TASK TO COMPLETE: Among the records below, find the lines with the word "listExtendQueryBefor" and copy them.

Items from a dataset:
####
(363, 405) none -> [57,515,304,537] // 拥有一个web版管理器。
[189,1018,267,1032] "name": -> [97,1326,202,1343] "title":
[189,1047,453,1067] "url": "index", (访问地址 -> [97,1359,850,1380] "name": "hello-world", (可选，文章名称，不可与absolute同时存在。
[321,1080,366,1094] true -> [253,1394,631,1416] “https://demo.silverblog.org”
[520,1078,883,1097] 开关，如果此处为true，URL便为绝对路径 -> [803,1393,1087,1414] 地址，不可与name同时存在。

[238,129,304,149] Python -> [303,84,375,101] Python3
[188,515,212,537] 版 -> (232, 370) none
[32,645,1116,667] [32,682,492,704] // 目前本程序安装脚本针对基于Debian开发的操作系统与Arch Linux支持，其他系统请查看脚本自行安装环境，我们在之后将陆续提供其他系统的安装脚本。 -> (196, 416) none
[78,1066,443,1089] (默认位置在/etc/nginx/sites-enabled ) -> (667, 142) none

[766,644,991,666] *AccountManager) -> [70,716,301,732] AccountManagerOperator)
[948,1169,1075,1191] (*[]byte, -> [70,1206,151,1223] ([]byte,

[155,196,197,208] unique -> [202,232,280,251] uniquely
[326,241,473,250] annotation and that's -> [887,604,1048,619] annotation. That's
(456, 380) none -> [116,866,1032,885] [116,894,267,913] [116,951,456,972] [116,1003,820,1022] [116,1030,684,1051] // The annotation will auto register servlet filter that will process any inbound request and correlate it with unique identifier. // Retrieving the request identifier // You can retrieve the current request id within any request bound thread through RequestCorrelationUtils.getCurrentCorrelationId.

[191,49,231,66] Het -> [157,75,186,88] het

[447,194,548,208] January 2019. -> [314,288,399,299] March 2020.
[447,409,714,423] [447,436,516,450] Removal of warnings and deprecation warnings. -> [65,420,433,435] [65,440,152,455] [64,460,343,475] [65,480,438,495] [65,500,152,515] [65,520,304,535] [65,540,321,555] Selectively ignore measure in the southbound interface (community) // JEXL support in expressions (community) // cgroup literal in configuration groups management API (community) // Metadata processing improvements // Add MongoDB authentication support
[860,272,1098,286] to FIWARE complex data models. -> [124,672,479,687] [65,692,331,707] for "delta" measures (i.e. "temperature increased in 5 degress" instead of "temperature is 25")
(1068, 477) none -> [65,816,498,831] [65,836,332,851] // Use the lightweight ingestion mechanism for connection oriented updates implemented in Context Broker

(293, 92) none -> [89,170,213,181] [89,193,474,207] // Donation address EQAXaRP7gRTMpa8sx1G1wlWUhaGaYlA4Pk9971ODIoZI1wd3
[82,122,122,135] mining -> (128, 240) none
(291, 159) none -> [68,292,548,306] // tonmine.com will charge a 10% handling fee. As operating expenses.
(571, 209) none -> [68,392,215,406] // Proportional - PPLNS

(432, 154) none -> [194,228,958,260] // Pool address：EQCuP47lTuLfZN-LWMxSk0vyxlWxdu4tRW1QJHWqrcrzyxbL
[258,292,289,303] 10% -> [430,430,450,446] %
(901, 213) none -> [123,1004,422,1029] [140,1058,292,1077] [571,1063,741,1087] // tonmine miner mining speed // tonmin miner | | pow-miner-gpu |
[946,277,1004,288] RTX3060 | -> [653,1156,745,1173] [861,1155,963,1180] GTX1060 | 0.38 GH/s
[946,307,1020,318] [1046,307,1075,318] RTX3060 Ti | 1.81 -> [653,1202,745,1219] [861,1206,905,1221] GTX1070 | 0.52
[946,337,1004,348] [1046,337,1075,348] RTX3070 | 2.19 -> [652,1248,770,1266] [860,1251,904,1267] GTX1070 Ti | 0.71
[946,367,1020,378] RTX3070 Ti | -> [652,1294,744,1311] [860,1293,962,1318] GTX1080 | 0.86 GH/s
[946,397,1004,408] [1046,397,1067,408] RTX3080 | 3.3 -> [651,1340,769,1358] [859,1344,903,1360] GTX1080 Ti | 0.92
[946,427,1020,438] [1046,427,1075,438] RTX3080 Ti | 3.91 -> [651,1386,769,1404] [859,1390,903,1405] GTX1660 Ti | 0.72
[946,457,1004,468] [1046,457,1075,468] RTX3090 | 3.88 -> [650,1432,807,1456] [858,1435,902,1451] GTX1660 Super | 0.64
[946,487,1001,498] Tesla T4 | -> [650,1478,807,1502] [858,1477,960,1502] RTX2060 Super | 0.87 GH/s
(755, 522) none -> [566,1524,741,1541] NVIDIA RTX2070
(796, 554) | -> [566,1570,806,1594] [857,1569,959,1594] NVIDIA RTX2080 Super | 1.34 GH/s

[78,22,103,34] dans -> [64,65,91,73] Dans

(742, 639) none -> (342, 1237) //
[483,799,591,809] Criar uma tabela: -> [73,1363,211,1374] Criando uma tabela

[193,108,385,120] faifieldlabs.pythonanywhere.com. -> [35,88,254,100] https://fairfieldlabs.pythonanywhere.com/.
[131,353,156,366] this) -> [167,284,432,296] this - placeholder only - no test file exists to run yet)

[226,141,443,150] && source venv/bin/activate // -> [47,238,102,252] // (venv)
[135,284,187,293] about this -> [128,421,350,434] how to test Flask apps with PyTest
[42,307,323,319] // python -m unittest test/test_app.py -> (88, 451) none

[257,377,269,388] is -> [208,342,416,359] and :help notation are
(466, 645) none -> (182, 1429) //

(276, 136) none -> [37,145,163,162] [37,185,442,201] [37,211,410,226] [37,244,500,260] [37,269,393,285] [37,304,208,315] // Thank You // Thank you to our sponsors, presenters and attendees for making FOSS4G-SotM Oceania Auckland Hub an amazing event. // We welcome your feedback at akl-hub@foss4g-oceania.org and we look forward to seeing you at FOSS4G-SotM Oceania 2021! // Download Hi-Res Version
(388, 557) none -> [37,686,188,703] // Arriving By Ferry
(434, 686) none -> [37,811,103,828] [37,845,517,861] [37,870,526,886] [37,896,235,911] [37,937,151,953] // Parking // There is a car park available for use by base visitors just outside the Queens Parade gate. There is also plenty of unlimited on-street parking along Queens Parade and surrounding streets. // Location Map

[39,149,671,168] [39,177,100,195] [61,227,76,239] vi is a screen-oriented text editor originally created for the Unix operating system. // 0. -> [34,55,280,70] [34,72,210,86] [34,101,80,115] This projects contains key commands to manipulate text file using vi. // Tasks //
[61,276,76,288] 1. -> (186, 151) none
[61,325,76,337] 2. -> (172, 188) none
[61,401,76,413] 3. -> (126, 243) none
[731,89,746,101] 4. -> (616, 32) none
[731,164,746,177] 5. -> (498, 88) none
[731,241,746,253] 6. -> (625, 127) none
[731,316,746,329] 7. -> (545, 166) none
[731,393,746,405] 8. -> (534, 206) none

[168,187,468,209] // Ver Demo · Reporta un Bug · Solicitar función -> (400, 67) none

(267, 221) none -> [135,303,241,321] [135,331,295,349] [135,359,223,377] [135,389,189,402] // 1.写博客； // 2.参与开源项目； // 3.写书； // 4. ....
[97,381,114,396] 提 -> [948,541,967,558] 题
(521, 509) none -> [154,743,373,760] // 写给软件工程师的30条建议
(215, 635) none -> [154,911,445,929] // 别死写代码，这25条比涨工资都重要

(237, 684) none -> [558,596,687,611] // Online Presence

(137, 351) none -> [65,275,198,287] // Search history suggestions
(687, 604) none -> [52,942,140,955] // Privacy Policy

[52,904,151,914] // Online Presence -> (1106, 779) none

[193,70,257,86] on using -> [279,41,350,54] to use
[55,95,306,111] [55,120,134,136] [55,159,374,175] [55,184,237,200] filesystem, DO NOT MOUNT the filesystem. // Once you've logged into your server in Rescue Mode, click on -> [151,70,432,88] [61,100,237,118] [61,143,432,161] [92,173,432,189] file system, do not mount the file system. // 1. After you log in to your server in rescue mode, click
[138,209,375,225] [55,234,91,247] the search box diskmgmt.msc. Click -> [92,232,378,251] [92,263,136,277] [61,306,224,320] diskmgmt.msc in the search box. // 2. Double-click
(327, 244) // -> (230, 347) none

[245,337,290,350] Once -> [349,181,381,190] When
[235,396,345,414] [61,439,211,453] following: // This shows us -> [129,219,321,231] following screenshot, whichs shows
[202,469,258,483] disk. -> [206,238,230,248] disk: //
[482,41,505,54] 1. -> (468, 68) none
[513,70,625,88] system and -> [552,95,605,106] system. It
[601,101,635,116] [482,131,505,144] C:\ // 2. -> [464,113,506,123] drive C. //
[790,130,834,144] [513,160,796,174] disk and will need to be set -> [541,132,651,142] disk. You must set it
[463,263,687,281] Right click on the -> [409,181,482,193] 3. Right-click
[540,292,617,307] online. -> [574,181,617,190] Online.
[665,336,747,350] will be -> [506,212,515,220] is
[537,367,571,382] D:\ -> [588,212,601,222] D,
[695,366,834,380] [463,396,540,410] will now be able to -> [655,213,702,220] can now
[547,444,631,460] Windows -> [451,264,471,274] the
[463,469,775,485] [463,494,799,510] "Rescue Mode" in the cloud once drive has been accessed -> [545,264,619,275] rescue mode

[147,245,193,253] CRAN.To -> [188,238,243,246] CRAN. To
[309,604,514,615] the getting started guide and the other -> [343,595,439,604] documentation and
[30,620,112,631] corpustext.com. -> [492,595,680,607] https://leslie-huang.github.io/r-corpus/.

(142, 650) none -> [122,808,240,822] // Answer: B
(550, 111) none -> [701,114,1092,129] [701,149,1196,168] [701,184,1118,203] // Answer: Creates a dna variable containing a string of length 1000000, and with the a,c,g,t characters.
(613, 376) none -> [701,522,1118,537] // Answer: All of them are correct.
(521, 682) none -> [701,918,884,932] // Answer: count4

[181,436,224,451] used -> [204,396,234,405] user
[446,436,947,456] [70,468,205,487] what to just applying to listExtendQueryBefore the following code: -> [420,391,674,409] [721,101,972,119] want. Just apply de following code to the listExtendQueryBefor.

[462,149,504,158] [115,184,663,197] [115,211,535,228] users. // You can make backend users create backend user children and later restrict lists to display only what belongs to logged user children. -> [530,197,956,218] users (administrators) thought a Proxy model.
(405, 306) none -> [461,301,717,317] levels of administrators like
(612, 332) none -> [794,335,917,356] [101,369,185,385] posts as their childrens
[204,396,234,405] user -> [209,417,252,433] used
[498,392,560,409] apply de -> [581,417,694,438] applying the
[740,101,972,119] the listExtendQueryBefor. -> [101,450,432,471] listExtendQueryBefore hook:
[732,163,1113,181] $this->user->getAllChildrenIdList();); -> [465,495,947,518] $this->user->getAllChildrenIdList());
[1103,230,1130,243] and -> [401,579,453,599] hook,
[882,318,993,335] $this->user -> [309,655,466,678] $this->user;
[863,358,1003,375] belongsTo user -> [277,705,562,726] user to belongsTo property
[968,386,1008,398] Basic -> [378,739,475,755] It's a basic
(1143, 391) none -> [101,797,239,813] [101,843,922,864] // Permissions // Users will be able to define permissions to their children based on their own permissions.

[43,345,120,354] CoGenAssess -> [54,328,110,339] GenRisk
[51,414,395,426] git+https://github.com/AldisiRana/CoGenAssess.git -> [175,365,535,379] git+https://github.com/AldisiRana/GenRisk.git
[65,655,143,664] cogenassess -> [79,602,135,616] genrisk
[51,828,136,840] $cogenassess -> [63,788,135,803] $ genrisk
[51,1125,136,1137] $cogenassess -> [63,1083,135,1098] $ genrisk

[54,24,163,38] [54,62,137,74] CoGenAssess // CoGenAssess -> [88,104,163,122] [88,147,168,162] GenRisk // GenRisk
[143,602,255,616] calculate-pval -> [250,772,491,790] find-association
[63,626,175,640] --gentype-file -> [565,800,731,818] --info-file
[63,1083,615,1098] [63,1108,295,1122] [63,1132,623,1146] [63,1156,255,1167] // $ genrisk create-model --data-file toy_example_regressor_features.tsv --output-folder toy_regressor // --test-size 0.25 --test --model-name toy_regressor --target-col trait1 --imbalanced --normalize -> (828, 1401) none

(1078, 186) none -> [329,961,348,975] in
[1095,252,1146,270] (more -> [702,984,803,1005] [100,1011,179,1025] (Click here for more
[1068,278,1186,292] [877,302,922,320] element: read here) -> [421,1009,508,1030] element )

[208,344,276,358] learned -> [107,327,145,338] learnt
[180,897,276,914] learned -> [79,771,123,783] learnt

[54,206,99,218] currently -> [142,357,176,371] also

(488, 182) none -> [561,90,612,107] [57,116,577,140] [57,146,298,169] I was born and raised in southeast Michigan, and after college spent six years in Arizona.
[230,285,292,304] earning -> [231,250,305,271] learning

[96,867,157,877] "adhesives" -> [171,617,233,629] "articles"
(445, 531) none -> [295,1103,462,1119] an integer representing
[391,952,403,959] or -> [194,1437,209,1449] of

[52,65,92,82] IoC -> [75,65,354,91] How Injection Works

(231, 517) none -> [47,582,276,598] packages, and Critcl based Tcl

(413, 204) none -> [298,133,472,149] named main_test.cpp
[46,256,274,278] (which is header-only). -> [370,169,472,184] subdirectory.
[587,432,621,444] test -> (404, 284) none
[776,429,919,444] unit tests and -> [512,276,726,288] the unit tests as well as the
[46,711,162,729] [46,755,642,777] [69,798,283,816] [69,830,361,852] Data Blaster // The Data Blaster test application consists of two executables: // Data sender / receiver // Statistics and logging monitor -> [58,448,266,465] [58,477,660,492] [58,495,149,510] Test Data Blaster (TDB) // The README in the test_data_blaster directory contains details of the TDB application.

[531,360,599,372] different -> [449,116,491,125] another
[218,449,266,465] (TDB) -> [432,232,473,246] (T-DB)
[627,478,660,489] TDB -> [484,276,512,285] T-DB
####
YOUR RESPONSE:
[446,436,947,456] [70,468,205,487] what to just applying to listExtendQueryBefore the following code: -> [420,391,674,409] [721,101,972,119] want. Just apply de following code to the listExtendQueryBefor.
[740,101,972,119] the listExtendQueryBefor. -> [101,450,432,471] listExtendQueryBefore hook:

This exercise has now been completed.